Corrective forces are likely to weigh on the US dollar through most of the week. The critical event will the the European summit. There is much anticipation for what has been called "durable" and comprehensive" action to address the European debt crisis.

More broadly speaking, over the last couple of the weeks the capital markets have begun correcting the large moves since in September. Equities and commodities have generally firmed, the dollar has surrendered some of its gains, core bond yields have backed up and money seems to be returning, albeit slowly, to some of the emerging markets, notably in Asia.

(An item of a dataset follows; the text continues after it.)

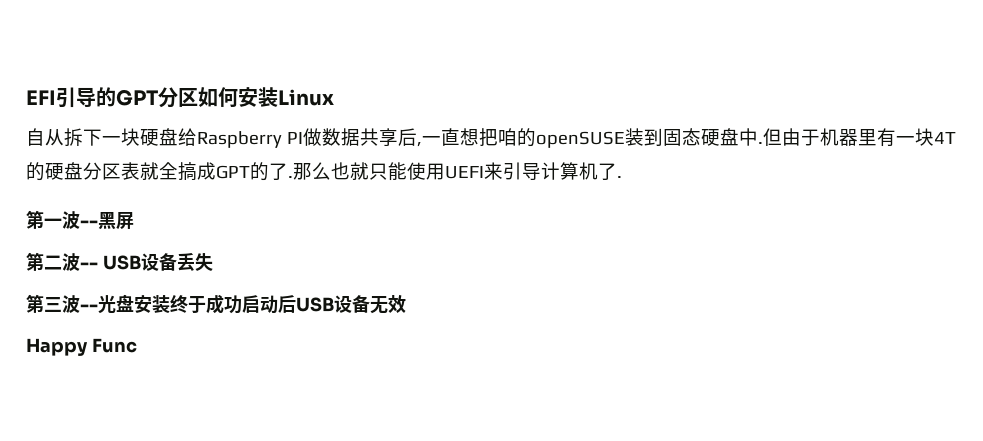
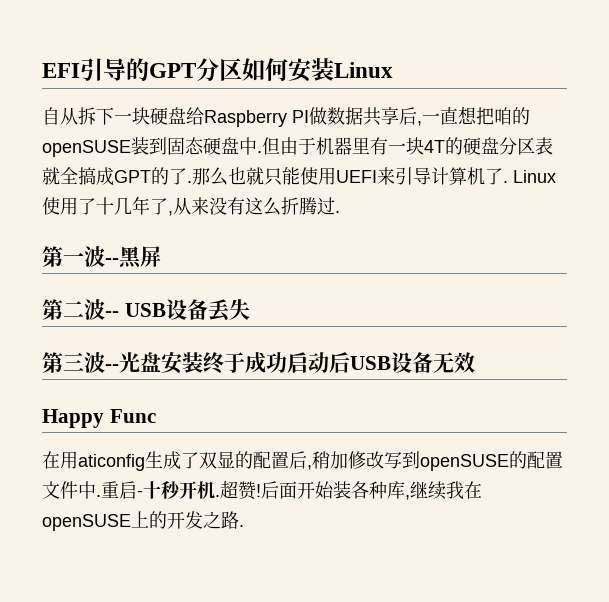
+ Linux使用了十几年了,从来没有这么折腾过.
+ 在用aticonfig生成了双显的配置后,稍加修改写到openSUSE的配置文件中.重启-十秒开机.超赞!后面开始装各种库,继续我在openSUSE上的开发之路.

In the currencies, the Commitment of Traders still reveals large short euro and sterling positions as of Oct 12, The euro and sterling's rise since then suggests more positions have been covered, but there is scope for additional position adjusting in the days ahead. I still think the euro can test the air a bit above $1.40 and sterling can test $1.60. The Canadian dollar can get closer to parity with the greenback. The Aussie is looking a bit stretched but can move a bit nearer $1.0450.

Of note, the non-commercial (speculative) market has gone net long Swiss francs for the first time in a few weeks and at about 13k is the largest net long since mid-June. It would appear the speculative market is not convinced that the SNB is about to re-peg the franc lower against the euro (talk recently has been CHF1.25 or CHF1.30).

We are skeptical because our understanding is that is was a controversial decision, there are some other concerns, like housing prices, and there is concern about the potential cost. Thus far, the reserve data suggests the SNB has been able to achieve the 20%+ depreciation of the franc at little cost.

Japanese officials may be envious. They had intervened by a record for a single day (~$55 bln) in early August and failed to produce a lasting impact. There is talk in the market that they may try to duplicate the SNB's results. Color us skeptical here too. The yen market is considerably bigger than the market for Swiss francs. The yen is not nearly as over-valued as the the Swiss franc. Japanese officials lack sufficient gravitas, partly as a function of their earlier miscues or poor track record of unilateral intervention.

Before the EU Summit is at hand, there is bound to a be a push back from some banks as already hinted by one of their lobby arms, the Institute for International Finance. It sees no compelling reason to agree to larger haircuts on Greek bonds than already agreed in late July. This is likely to prove a negotiating tactical position rather than the last offer.

China releases a series of economic reports in the days ahead, but none will suggest that it is headed for anything but a soft landing. Although the yuan weakened last week and some see it as a protest against the US Senate bill redressing currency misalignment, it likely to strengthen in line with the anticipated dollar weakness in the days ahead. The bill is unlikely to be approved by the House of Representative. The fact that three separate US free-trade agreements were approved last week suggests that the situation is more complicated than a rising protectionism ahead of next year's national elections.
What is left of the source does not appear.